Un élément clé de cette recherche était la méthode unique utilisée par les chercheurs pour faire croître leurs cristaux et collecter des données de diffraction des rayons X à partir d'eux. Pour cette recherche, l'équipe a exprimé ces récepteurs dans des cellules d'insectes et les a extraits à l'aide de détergent. Ils ont muté ces récepteurs pour les stabiliser, permettant la cristallisation. Après avoir purifié les récepteurs, ils les ont placés dans un gel semblable à une membrane, qui soutient la croissance cristalline directement à partir de l'environnement membranaire. Après obtention de microcristaux en suspension dans ce gel, ils ont utilisé un injecteur spécial pour créer un flux étroit de cristaux qu'ils ont zappé avec les rayons X de LCLS.
"En raison de la petite taille du cristal, ce travail ne pouvait se faire qu'au LCLS, " a déclaré Vadim Cherezov, un professeur de l'USC qui a supervisé les deux études. "De tels petits cristaux ne se diffractent pas bien aux sources synchrotron car ils souffrent rapidement de dommages causés par les rayonnements. Les lasers à rayons X peuvent surmonter le problème des dommages causés par les rayonnements grâce au principe" diffraction-avant-destruction "."
Les chercheurs ont collecté des centaines de milliers d'images des rayons X diffusés pour comprendre la structure tridimensionnelle de ces récepteurs. Ils ont également testé les effets de dizaines de mutations pour approfondir leur compréhension du fonctionnement des récepteurs.

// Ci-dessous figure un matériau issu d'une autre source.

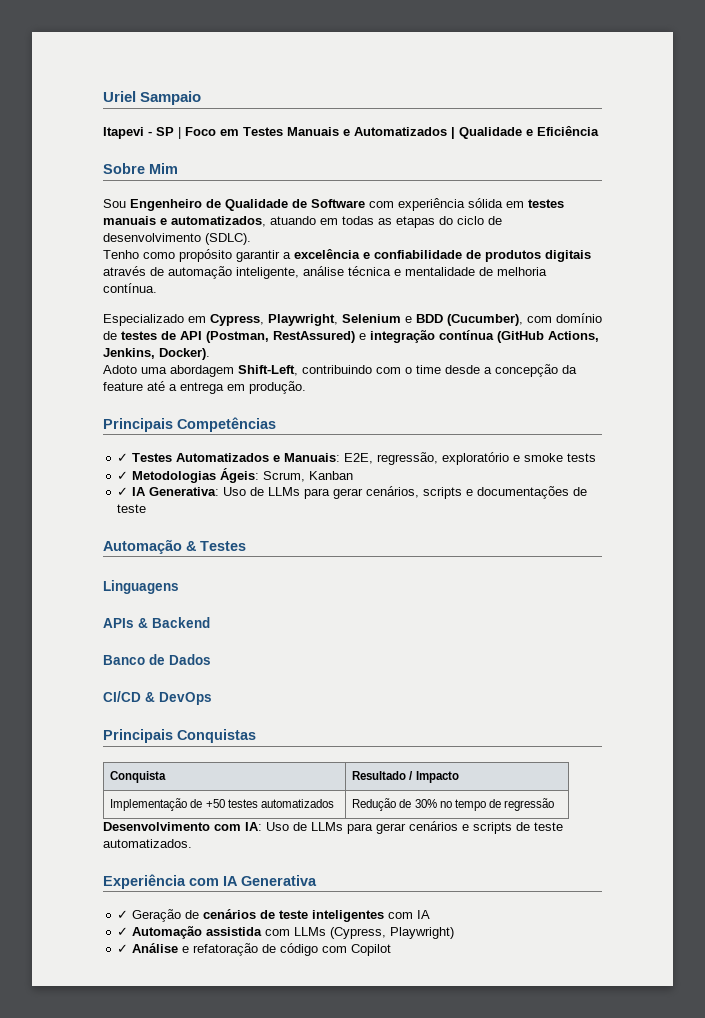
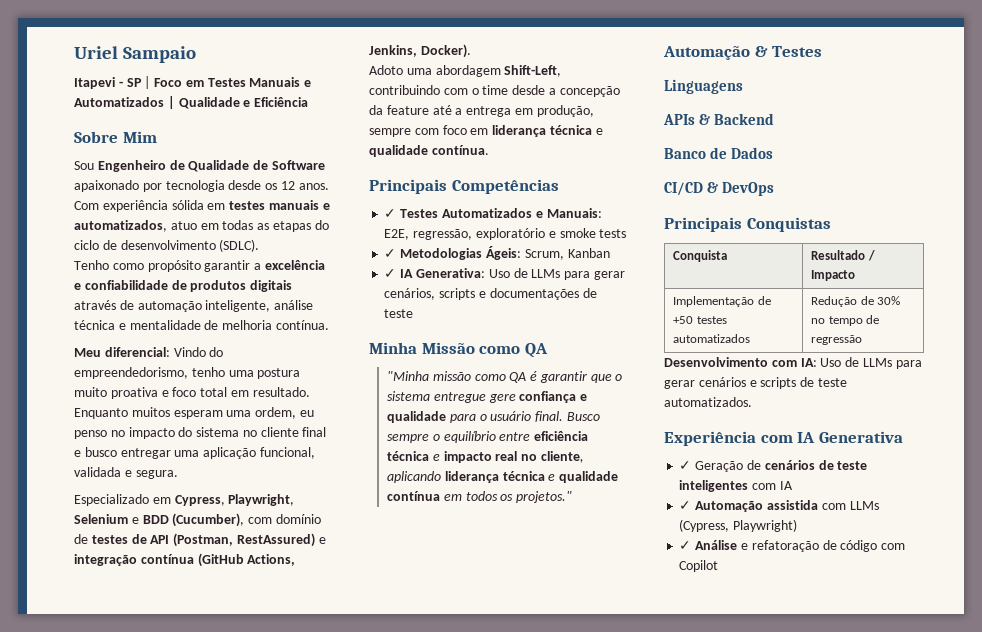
- Sou Engenheiro de Qualidade de Software com experiência sólida em testes manuais e automatizados, atuando em todas as etapas do ciclo de desenvolvimento (SDLC).
+ Sou Engenheiro de Qualidade de Software apaixonado por tecnologia desde os 12 anos. Com experiência sólida em testes manuais e automatizados, atuo em todas as etapas do ciclo de desenvolvimento (SDLC).
+ Meu diferencial: Vindo do empreendedorismo, tenho uma postura muito proativa e foco total em resultado. Enquanto muitos esperam uma ordem, eu penso no impacto do sistema no cliente final e busco entregar uma aplicação funcional, validada e segura.
- Adoto uma abordagem Shift-Left, contribuindo com o time desde a concepção da feature até a entrega em produção.
+ Adoto uma abordagem Shift-Left, contribuindo com o time desde a concepção da feature até a entrega em produção, sempre com foco em liderança técnica e qualidade contínua.
+ Minha Missão como QA
+ "Minha missão como QA é garantir que o sistema entregue gere confiança e qualidade para o usuário final. Busco sempre o equilíbrio entre eficiência técnica e impacto real no cliente, aplicando liderança técnica e qualidade contínua em todos os projetos."

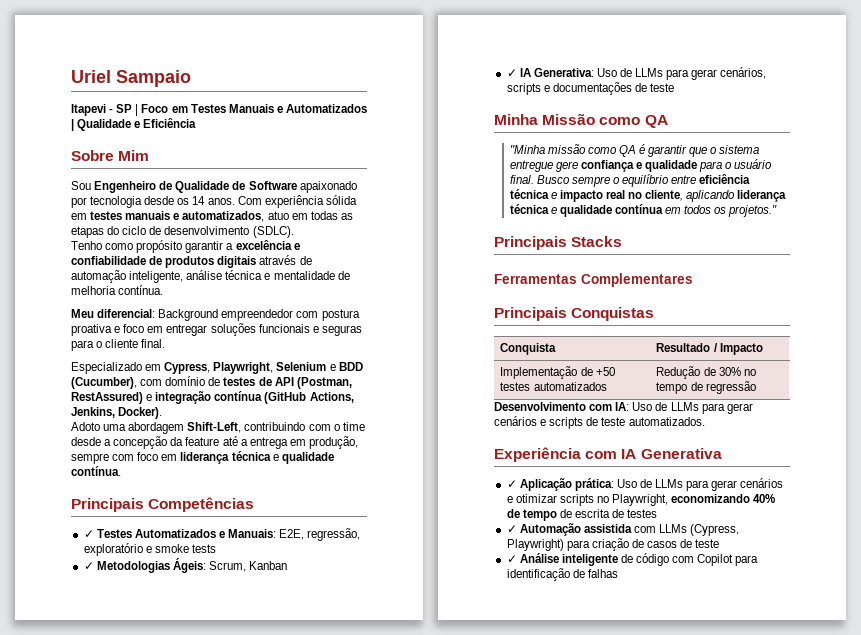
- Sou Engenheiro de Qualidade de Software apaixonado por tecnologia desde os 12 anos.
+ Sou Engenheiro de Qualidade de Software apaixonado por tecnologia desde os 14 anos.
- Meu diferencial: Vindo do empreendedorismo, tenho uma postura muito proativa e foco total em resultado. Enquanto muitos esperam uma ordem, eu penso no impacto do sistema no cliente final e busco entregar uma aplicação funcional, validada e segura.
+ Meu diferencial: Background empreendedor com postura proativa e foco em entregar soluções funcionais e seguras para o cliente final.
- Automação & Testes
- Linguagens
- APIs & Backend
- Banco de Dados
- CI/CD & DevOps
+ Principais Stacks
+ Ferramentas Complementares
- ✓ Geração de cenários de teste inteligentes com IA
+ ✓ Aplicação prática: Uso de LLMs para gerar cenários e otimizar scripts no Playwright, economizando 40% de tempo de escrita de testes
- ✓ Automação assistida com LLMs (Cypress, Playwright)
+ ✓ Automação assistida com LLMs (Cypress, Playwright) para criação de casos de teste
- ✓ Análise e refatoração de código com Copilot
+ ✓ Análise inteligente de código com Copilot para identificação de falhas

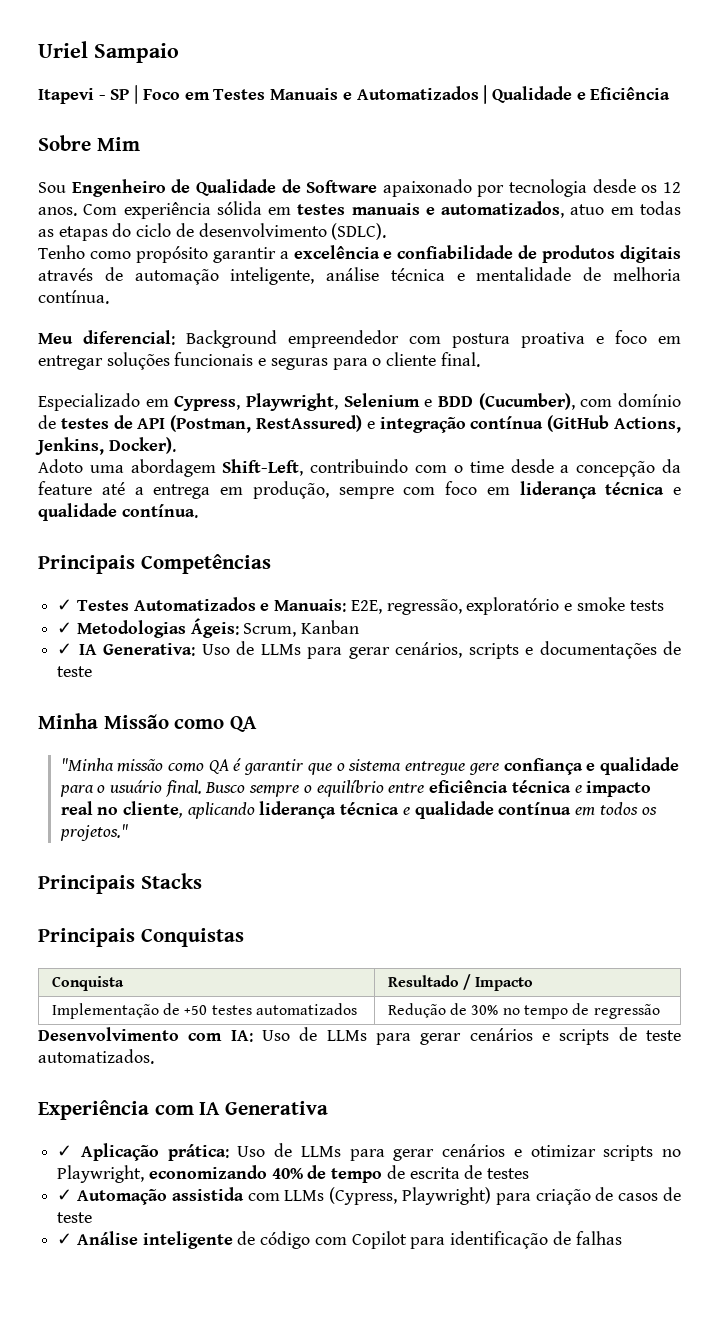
- Sou Engenheiro de Qualidade de Software apaixonado por tecnologia desde os 14 anos.
+ Sou Engenheiro de Qualidade de Software apaixonado por tecnologia desde os 12 anos.
- Ferramentas Complementares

En plus de découvrir de minuscules, les canaux de mélatonine dans les récepteurs, les chercheurs ont pu cartographier les mutations associées au diabète de type 2 sur le récepteur MT2, pour la première fois de voir l'emplacement exact de ces mutations dans le récepteur.
Jeter les bases
Dans ces expériences, les chercheurs n'ont examiné que les composés qui activent les récepteurs, appelés agonistes. À suivre, ils espèrent cartographier les récepteurs liés aux antagonistes, qui bloquent les récepteurs. Ils espèrent également utiliser leurs techniques pour étudier d'autres récepteurs GPCR dans le corps.
"En tant que biologiste structuraliste, c'était passionnant de voir la structure de ces récepteurs pour la première fois et de les analyser pour comprendre comment ces récepteurs reconnaissent sélectivement leurs molécules de signalisation, " Cherezov a déclaré. "Nous les connaissons depuis des décennies, mais jusqu'à présent, personne ne pouvait dire à quoi ils ressemblaient réellement. Maintenant, nous pouvons les analyser pour comprendre comment ils reconnaissent des molécules spécifiques, qui, nous l'espérons, jette les bases d'un meilleur, médicaments plus efficaces."